- _WHAT NEEDS TO BE DONE_
Lines in which "tlabel" appears should be pulled from the data below.

- _MATERIAL PROVIDED_
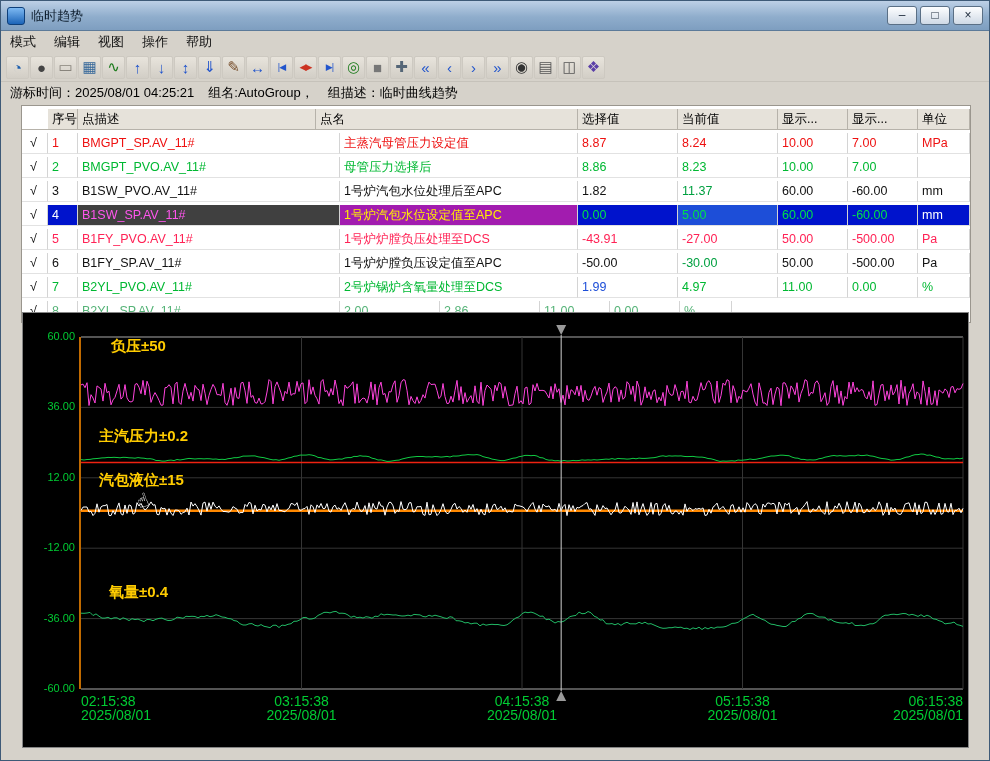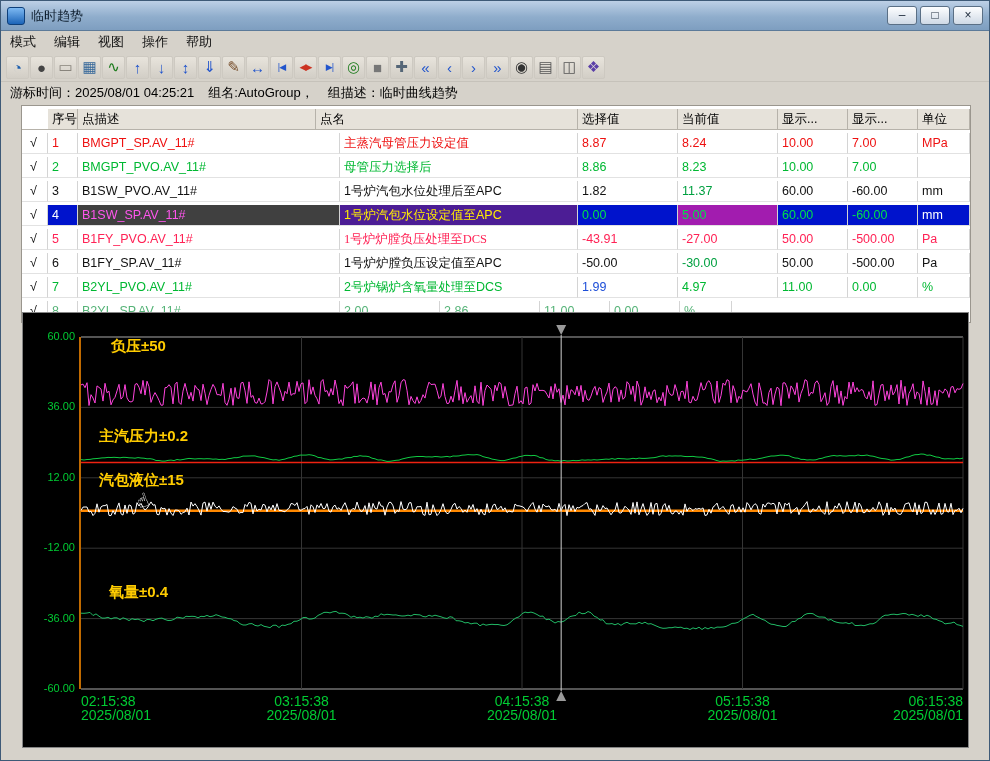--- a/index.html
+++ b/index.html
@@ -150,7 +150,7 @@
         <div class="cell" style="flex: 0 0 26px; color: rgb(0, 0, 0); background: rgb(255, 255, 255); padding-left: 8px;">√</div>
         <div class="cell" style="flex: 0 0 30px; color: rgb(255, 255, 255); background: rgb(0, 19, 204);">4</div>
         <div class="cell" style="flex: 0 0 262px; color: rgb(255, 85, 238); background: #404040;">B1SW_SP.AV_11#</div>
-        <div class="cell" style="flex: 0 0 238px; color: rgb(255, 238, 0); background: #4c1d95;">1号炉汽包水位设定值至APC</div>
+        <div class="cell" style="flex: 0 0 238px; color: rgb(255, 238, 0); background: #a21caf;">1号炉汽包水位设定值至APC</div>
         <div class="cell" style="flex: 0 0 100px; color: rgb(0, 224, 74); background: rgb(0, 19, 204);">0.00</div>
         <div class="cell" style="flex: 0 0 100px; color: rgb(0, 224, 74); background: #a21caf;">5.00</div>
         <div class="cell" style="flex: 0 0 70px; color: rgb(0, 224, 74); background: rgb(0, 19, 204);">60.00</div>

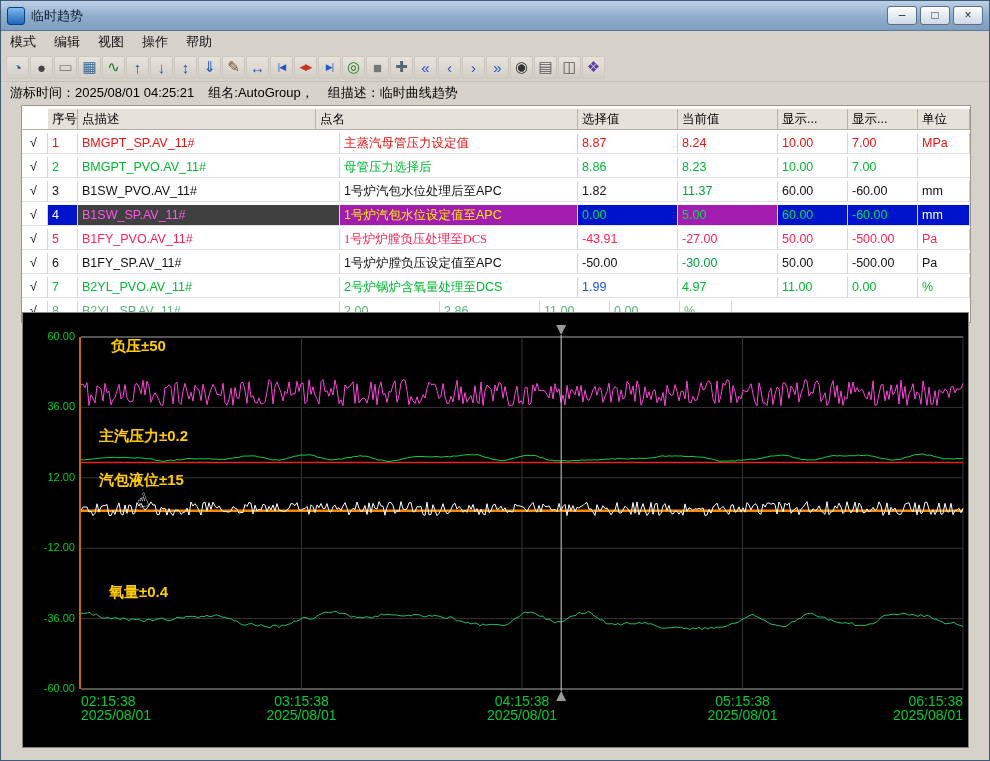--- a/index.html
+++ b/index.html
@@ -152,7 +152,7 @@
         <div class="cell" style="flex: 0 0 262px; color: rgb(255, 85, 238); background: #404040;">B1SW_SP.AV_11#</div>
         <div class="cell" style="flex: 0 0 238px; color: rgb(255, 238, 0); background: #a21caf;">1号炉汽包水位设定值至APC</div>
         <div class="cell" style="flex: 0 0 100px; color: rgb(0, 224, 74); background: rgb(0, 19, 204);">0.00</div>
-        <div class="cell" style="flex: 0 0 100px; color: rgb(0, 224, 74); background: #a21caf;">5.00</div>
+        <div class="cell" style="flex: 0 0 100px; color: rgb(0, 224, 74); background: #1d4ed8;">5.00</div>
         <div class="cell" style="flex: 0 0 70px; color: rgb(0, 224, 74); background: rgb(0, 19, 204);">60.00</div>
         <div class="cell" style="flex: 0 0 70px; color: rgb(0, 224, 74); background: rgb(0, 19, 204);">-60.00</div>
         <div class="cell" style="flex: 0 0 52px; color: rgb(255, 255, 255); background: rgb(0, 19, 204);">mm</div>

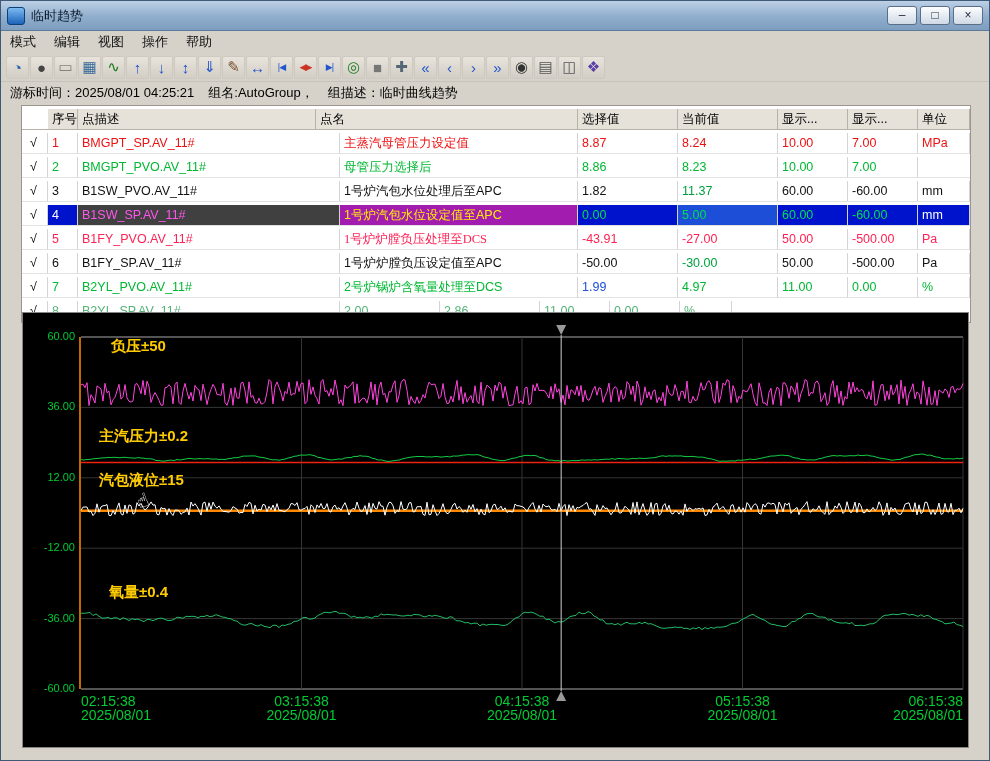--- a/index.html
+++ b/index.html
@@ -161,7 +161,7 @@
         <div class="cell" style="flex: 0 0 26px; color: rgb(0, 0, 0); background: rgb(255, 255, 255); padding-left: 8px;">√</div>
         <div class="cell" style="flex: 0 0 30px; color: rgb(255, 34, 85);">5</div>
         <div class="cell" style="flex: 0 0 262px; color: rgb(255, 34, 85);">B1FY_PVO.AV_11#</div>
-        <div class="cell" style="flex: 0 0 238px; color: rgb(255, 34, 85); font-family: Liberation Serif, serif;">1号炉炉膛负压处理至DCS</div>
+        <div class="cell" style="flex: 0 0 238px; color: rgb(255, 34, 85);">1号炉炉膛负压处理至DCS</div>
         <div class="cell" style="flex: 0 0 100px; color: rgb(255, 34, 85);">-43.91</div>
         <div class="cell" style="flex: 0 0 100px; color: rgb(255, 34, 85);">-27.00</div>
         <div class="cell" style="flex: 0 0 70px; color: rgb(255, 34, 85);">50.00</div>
...
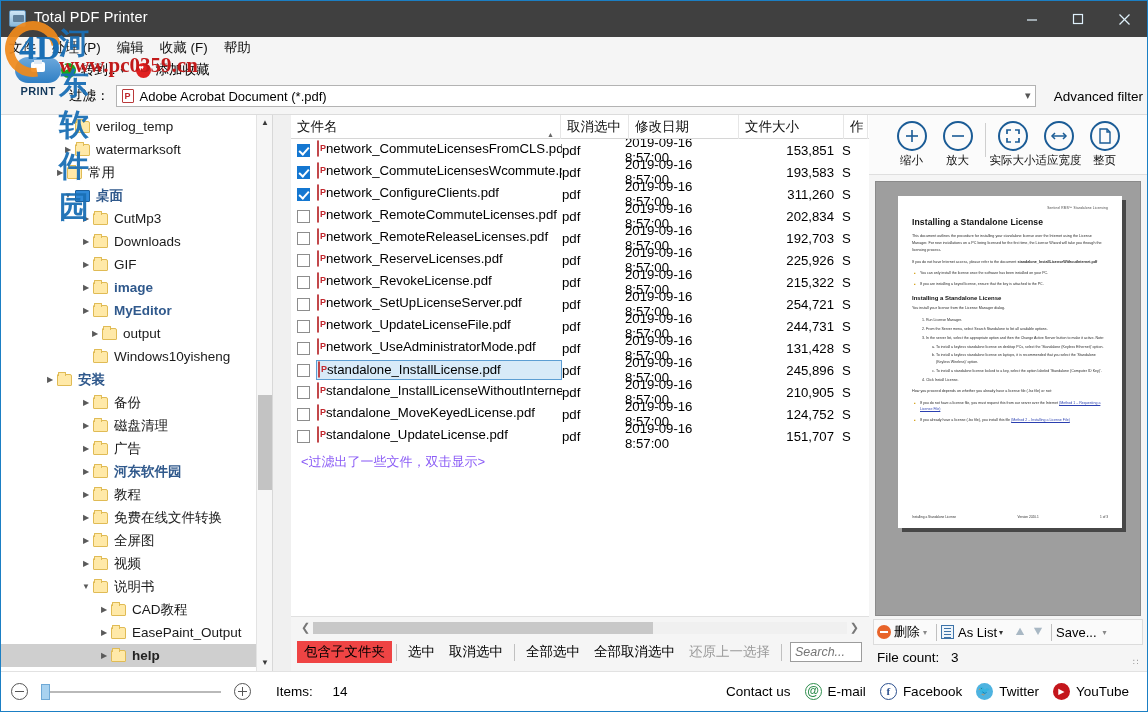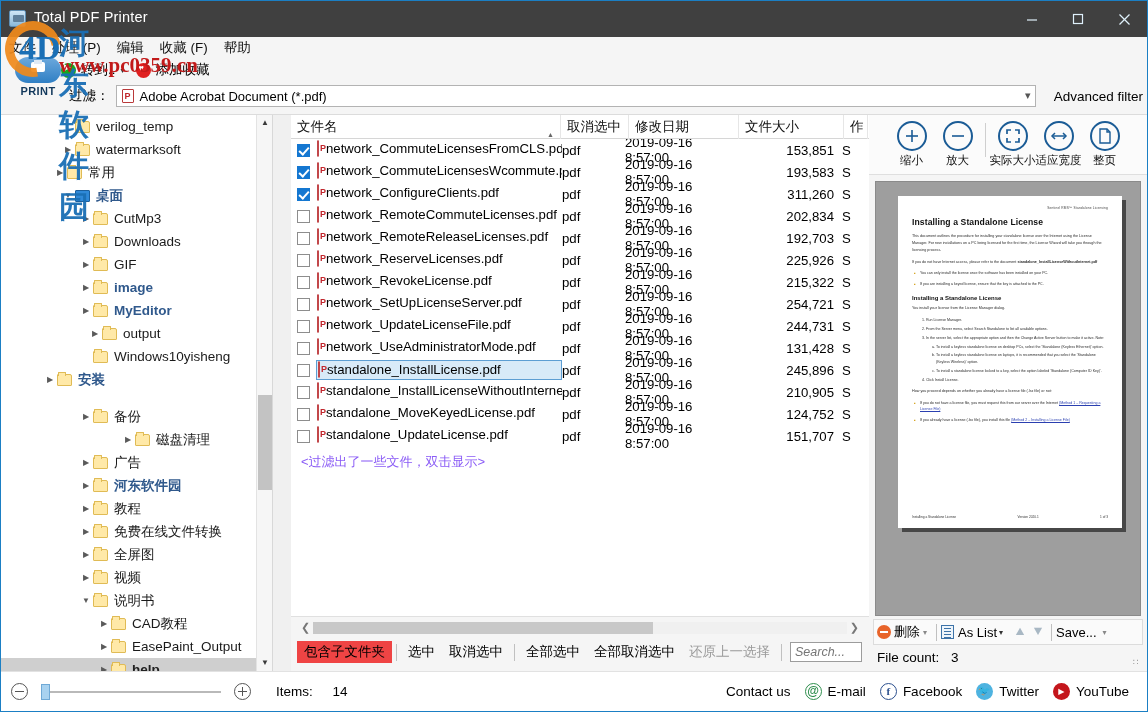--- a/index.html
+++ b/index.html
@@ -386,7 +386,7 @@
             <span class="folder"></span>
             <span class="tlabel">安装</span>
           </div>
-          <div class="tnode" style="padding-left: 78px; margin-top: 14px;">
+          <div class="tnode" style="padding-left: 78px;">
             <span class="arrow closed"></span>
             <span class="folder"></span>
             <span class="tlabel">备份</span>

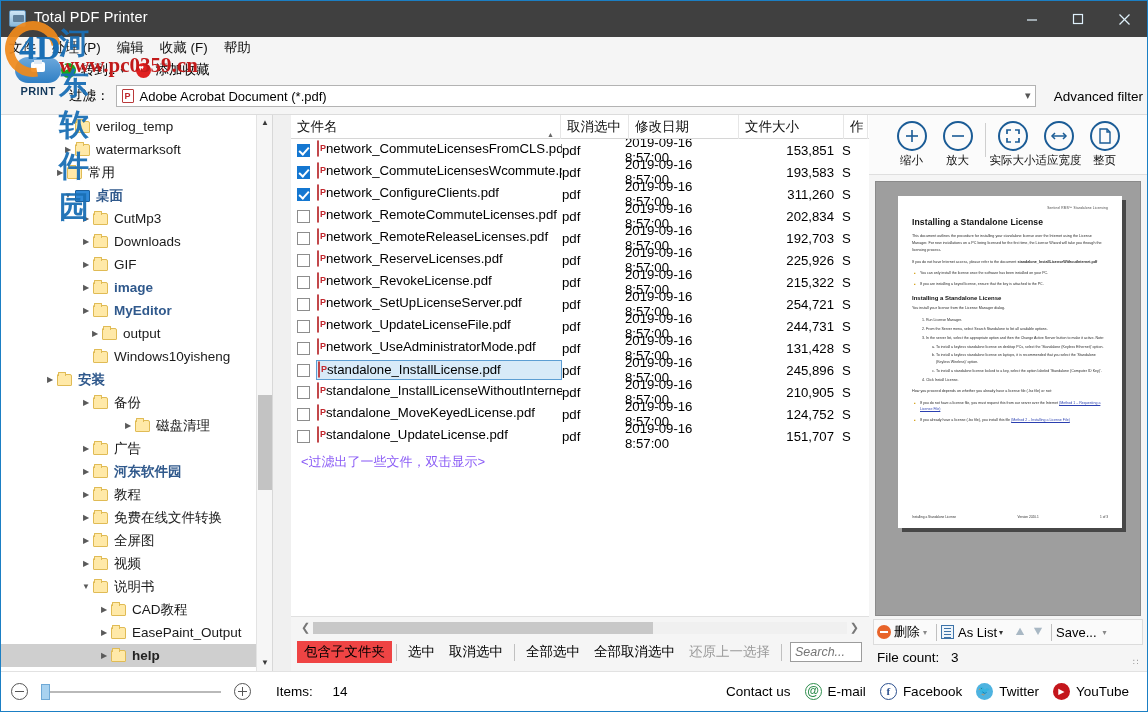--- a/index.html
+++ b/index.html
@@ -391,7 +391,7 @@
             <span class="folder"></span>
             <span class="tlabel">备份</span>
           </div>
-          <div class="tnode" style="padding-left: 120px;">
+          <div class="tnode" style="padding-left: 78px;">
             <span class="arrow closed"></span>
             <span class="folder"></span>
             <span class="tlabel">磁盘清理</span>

- _RESULT OF THIS TASK_
             <span class="tlabel">安装</span>
             <span class="tlabel">备份</span>
             <span class="tlabel">备份</span>
             <span class="tlabel">磁盘清理</span>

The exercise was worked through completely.